> **WHAT IS EXPECTED**
The lines wanted are those in the data below that include "serif".

> **SUPPLIED DATA**
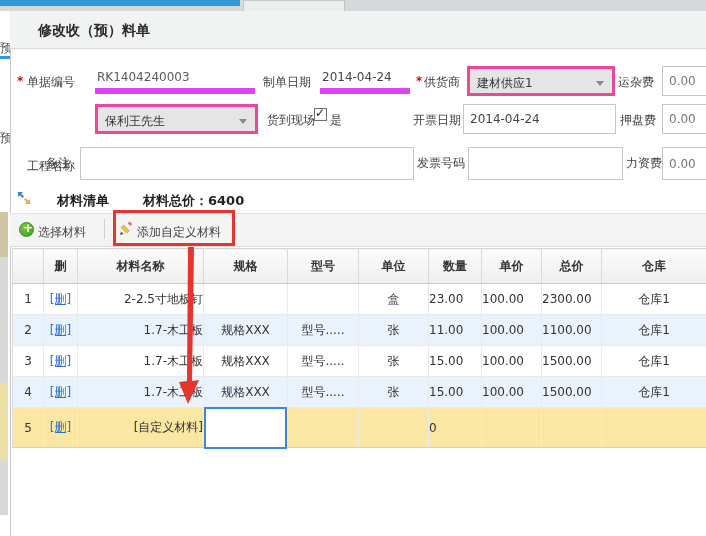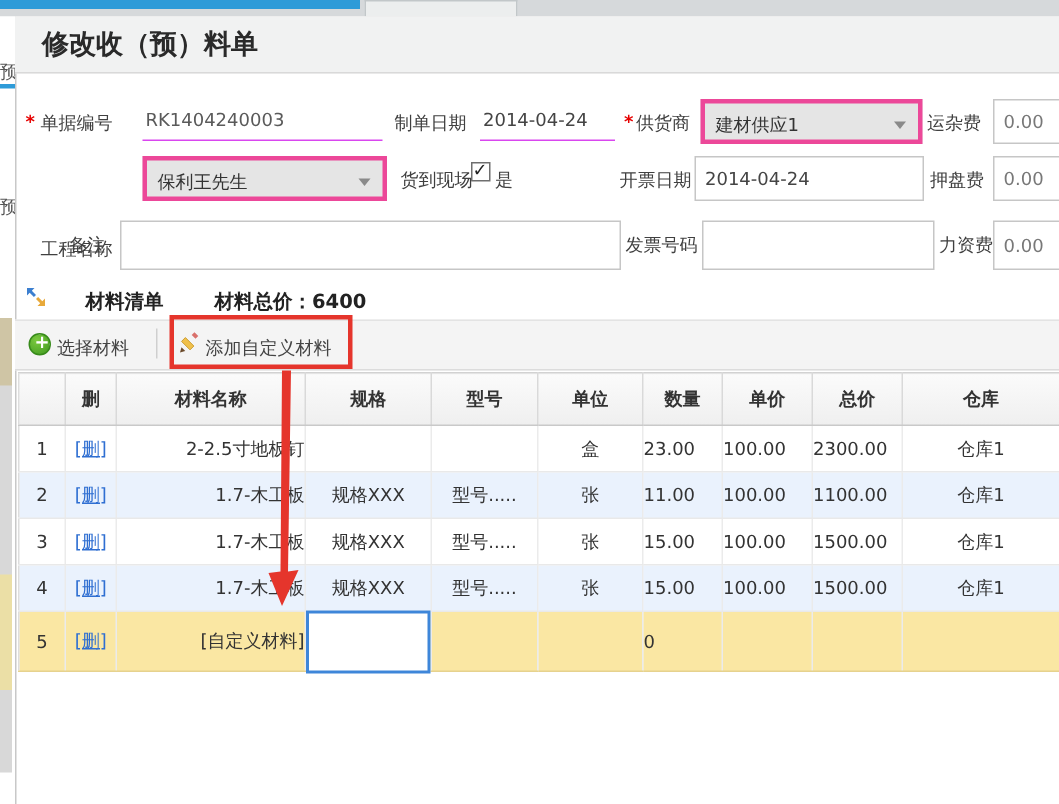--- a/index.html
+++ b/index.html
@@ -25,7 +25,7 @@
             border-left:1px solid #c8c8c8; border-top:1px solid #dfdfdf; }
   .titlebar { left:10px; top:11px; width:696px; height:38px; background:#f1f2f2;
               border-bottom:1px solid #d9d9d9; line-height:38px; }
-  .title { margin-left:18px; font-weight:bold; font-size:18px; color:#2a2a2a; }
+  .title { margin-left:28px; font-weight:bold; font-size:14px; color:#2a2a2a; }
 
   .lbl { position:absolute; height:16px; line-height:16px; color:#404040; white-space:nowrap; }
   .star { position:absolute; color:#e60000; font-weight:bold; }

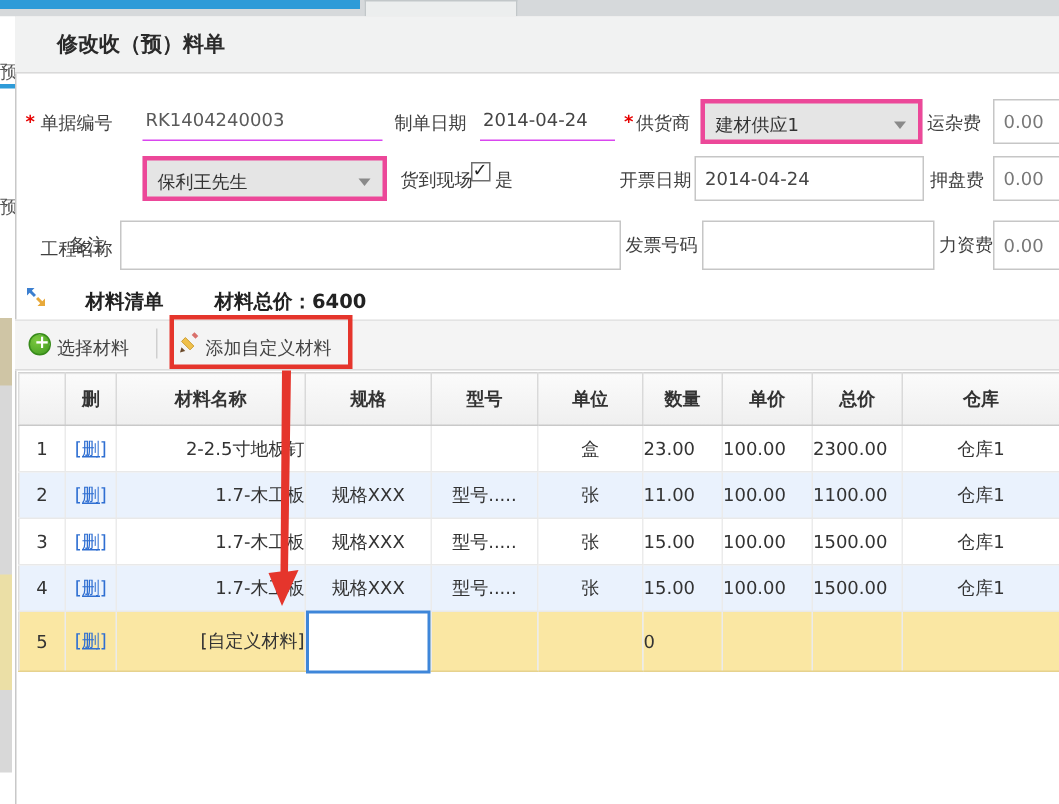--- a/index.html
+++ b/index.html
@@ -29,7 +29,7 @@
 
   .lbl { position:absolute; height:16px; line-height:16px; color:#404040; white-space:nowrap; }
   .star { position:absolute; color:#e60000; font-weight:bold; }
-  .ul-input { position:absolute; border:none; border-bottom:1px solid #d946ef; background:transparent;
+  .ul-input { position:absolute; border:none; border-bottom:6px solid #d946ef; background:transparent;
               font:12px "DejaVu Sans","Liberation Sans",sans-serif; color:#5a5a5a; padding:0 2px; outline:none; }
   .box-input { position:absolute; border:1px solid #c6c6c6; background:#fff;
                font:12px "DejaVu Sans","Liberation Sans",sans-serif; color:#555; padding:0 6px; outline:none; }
* * *
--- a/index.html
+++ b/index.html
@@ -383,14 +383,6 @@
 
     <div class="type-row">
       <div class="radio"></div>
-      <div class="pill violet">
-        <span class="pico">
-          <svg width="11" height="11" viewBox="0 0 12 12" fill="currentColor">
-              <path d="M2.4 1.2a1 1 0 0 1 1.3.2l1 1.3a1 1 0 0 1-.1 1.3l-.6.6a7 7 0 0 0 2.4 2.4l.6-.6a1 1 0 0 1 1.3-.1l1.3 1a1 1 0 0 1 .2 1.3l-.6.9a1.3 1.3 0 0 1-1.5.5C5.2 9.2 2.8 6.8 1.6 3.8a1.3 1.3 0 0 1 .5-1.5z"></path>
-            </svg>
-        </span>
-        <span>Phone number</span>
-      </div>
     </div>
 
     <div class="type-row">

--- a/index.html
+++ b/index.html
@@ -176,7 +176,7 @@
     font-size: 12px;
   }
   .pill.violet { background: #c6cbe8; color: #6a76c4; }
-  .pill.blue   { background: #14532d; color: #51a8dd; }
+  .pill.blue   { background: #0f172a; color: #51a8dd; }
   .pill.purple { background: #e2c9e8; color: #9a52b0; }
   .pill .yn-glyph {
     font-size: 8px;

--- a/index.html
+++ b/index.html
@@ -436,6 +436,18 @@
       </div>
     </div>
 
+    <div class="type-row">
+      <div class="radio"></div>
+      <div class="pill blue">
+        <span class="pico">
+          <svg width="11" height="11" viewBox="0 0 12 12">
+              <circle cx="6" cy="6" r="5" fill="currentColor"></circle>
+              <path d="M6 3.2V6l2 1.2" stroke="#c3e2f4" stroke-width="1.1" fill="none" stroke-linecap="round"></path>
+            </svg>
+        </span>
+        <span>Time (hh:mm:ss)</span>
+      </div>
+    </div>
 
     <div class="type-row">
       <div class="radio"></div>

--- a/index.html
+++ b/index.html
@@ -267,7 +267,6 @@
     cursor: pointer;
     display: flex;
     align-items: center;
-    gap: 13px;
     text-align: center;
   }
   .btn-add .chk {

> **SOLUTION TO THIS EXERCISE**
               font:12px "DejaVu Sans","Liberation Sans",sans-serif; color:#5a5a5a; padding:0 2px; outline:none; }
                font:12px "DejaVu Sans","Liberation Sans",sans-serif; color:#555; padding:0 6px; outline:none; }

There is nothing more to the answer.